Die erste elektrische Schnellbahn Europas
Nach Fertigstellung des Brückenbaues am 12. November 1898 wurde der Betrieb auf der Kleinbahnstrecke nach Krefeld am 15. Dezember 1898 aufgenommen. Die erste elektrische Schnellbahn Europas ging damit in den Linienverkehr. Sie fuhr mit der hohen Geschwindigkeit von 40 km/h von Düsseldorf nach Krefeld. Da es sich um eine Fernbahn handelte, wurde für die Strecke eine Mitbenutzung öffentlicher Straßen ausgeschlossen. Deshalb konnten die Gleise nur möglichst nahe an den Ortschaften vorbei aber nicht durch sie hindurch gelegt werden.
Der Charakter der Fernbahn nach Krefeld, heute als Linie U 76 im Liniennetz der Rheinbahn bekannt, ist durch diese Streckenführung noch heute geprägt. Kleine malerische Bahnhöfe liegen an der Peripherie der Orte und bestimmen das Aussehen der Anlage. Die Länge der Bahn betrug von der Haroldstraße in Düsseldorf bis zur Rheinstraße in Krefeld 22,2 km. Sie war innerhalb Düsseldorfs bis zum Bahnhof Oberkassel zweigleisig, innerhalb Krefelds ebenfalls zweigleisig und dazwischen eingleisig.
Um von vornherein einen Güterverkehr mit der Staatsbahn zu ermöglichen, wurden die Gleise auf der Oberkasseler Seite im Normalprofil der Eisenbahn gebaut. Bei Osterath kreuzte die Bahn mit einer Überführung die Gleise der Staatsbahn und verlief dann auf einem verlassenen Eisenbahnkörper gradlinig bis Krefeld-Dießem. Von dort schlängelte sich der Zug durch enge Straßen am Hauptbahnhof entlang bis zu seiner heutigen Endstelle Krefeld Rheinstraße. In Oberkassel wurde ein Elektrizitätswerk für die Stromversorgung der Bahn erbaut. Es lieferte gleichzeitig den Strom für die Bewohner Oberkassels, so daß Einnahmen durch Verkauf an Dritte erzielt wurden.
Die Wagenhallen und Werkstätten befanden sich auf den Betriebsbahnhof neben dem Elektrizitätswerk in Oberkassel. Bei Betriebseröffnung im Jahre 1898 waren 13 Trieb- und 8 Beiwagen für den Personenverkehr und 8 Güterwagen vorhanden. Neben dem Kraftwerk und dem Betriebshof wurden an der Hansaallee Wohnungen für die Betriebsangehörigen erbaut. Diese zumeist Doppelhäuser befinden sich noch heute im Besitz des Unternehmens und beweisen, daß die soziale Fürsorge von Anfang an zu den Geschäftsgrundsätzen der Firma gehörte.

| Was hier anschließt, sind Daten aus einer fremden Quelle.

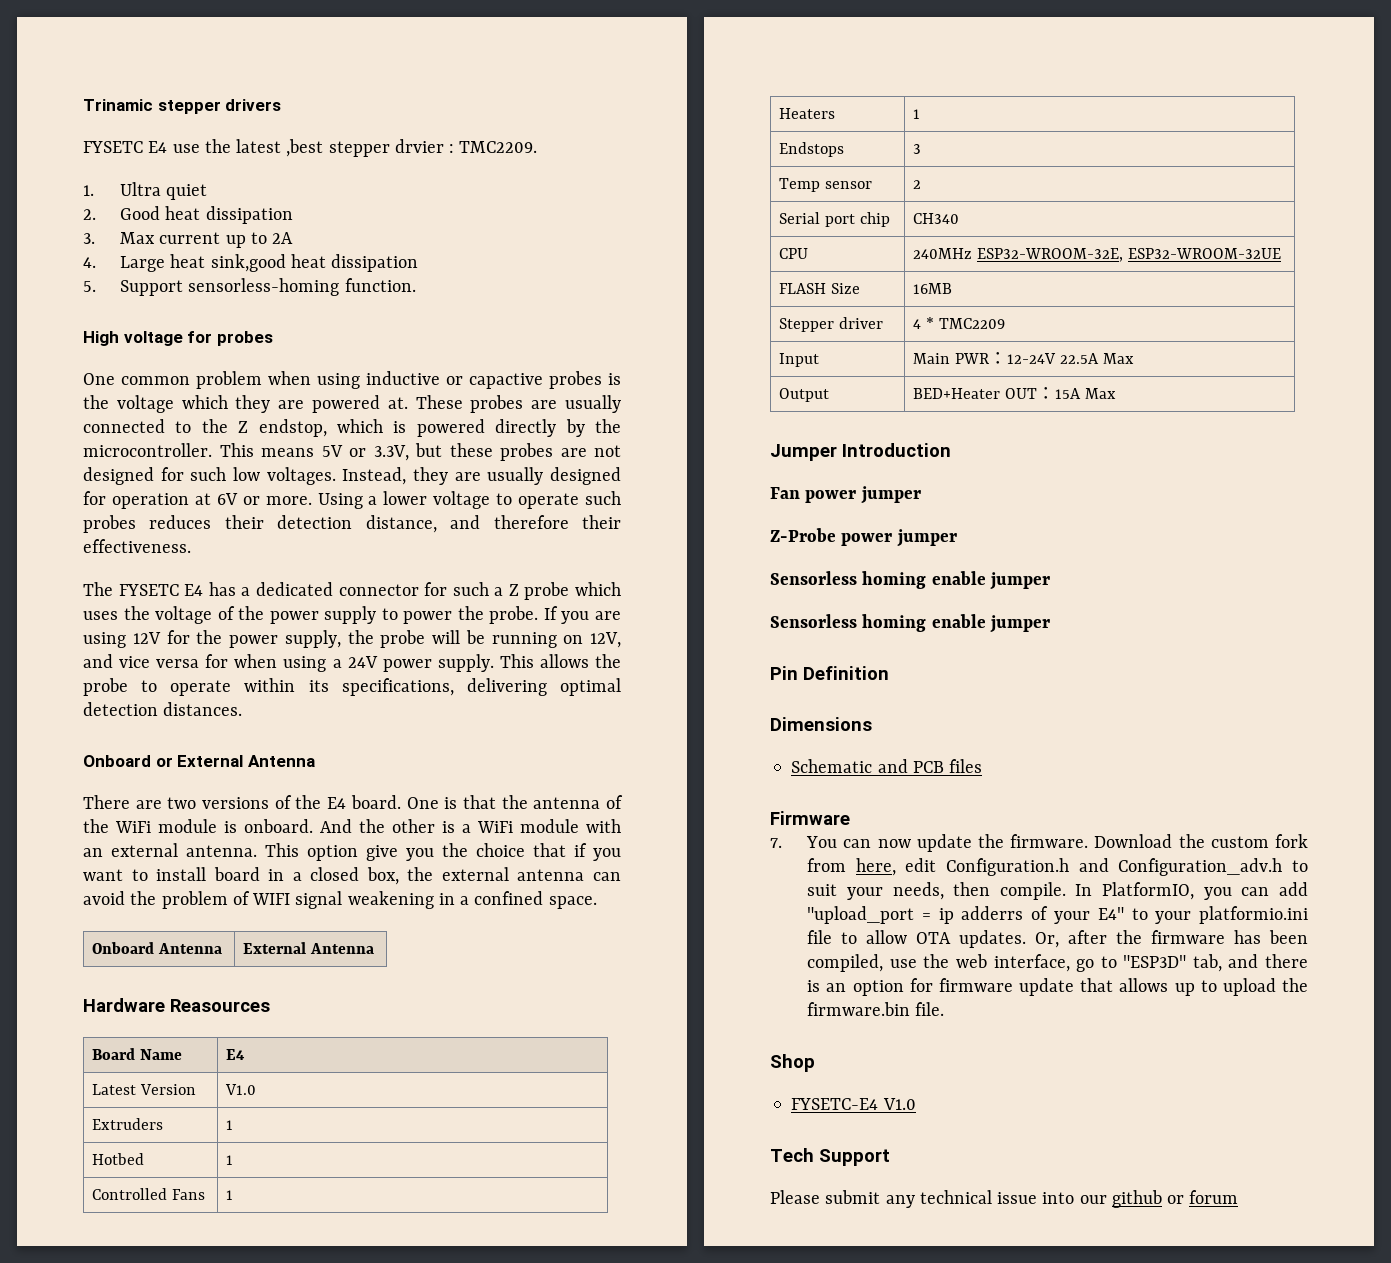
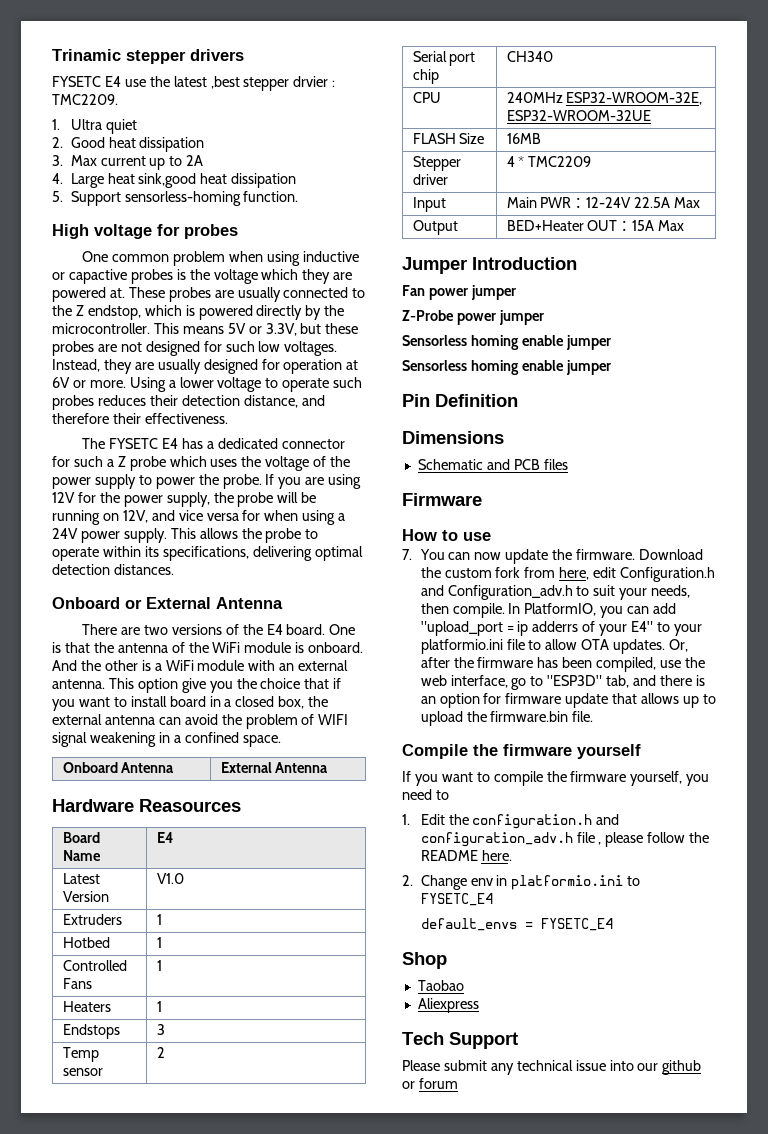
(850, 818) none -> [402,529,491,541] // How to use
(945, 1009) none -> [402,744,641,759] [402,771,710,786] [402,789,449,800] [402,814,620,829] [420,832,710,847] [420,850,512,861] [402,875,641,890] [420,893,493,906] [420,918,613,931] // Compile the firmware yourself // If you want to compile the firmware yourself, you need to // 1. Edit the configuration.h and configuration_adv.h file , please follow the README here. // 2. Change env in platformio.ini to FYSETC_E4 // default_envs = FYSETC_E4
[791,1098,916,1110] FYSETC-E4 V1.0 -> [417,980,464,991] [417,998,479,1013] Taobao // Aliexpress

Zunächst fuhren die Wagen der Rheinbahn nur bis zum Ratinger Tor, vom 25. November 1899 ab über die Allee- und Breitestraße bis Haroldstraße. Schon 1899 wurde mit der Stadt Düsseldorf ein Abkommen über den Stückgutverkehr per Straßenbahn geschlossen. Die Stadt verlegte auf Kosten der Rheinbahn vom Ratinger Tor über die Ratinger Straße zum Burgplatz eine Schienenverbindung zur unteren Rheinwerft. Die Rheinbahn konnte so ihren am Schloßufer liegenden Güterschuppen mit der Kleinbahnlinie verbinden. Hinter dieser trockenen Schilderung verbirgt sich ein Geschäftszweig der Rheinbahn, der zeigt, daß das Unternehmen bewußt die gesamte Angebotspalette des Transportgewerbes bieten wollte und konnte.
Geschickt und mit feinem Sinn für geschäftlichen Erfolg fuhren auf ihren Strecken Güterzüge, die Steine und Salz zum Marktplatz oder Kohlköpfe, Gemüse und andere landwirtschaftliche Produkte nach Krefeld und Heerdt brachten.
Kuriosum am Rande: Der zeitgenössischen Presse konnte man entnehmen, daß bei einem dieser Transporte der Fahrer offensichtlich eingeschlafen war. Ohne Halt fuhr er jedenfalls bis Oberkassel durch, ohne auch nur eine Milchkanne mitgenommen zu haben. Die erstaunten Gesichter der Bauern entlang der Strecke kann man sich gut vorstellen.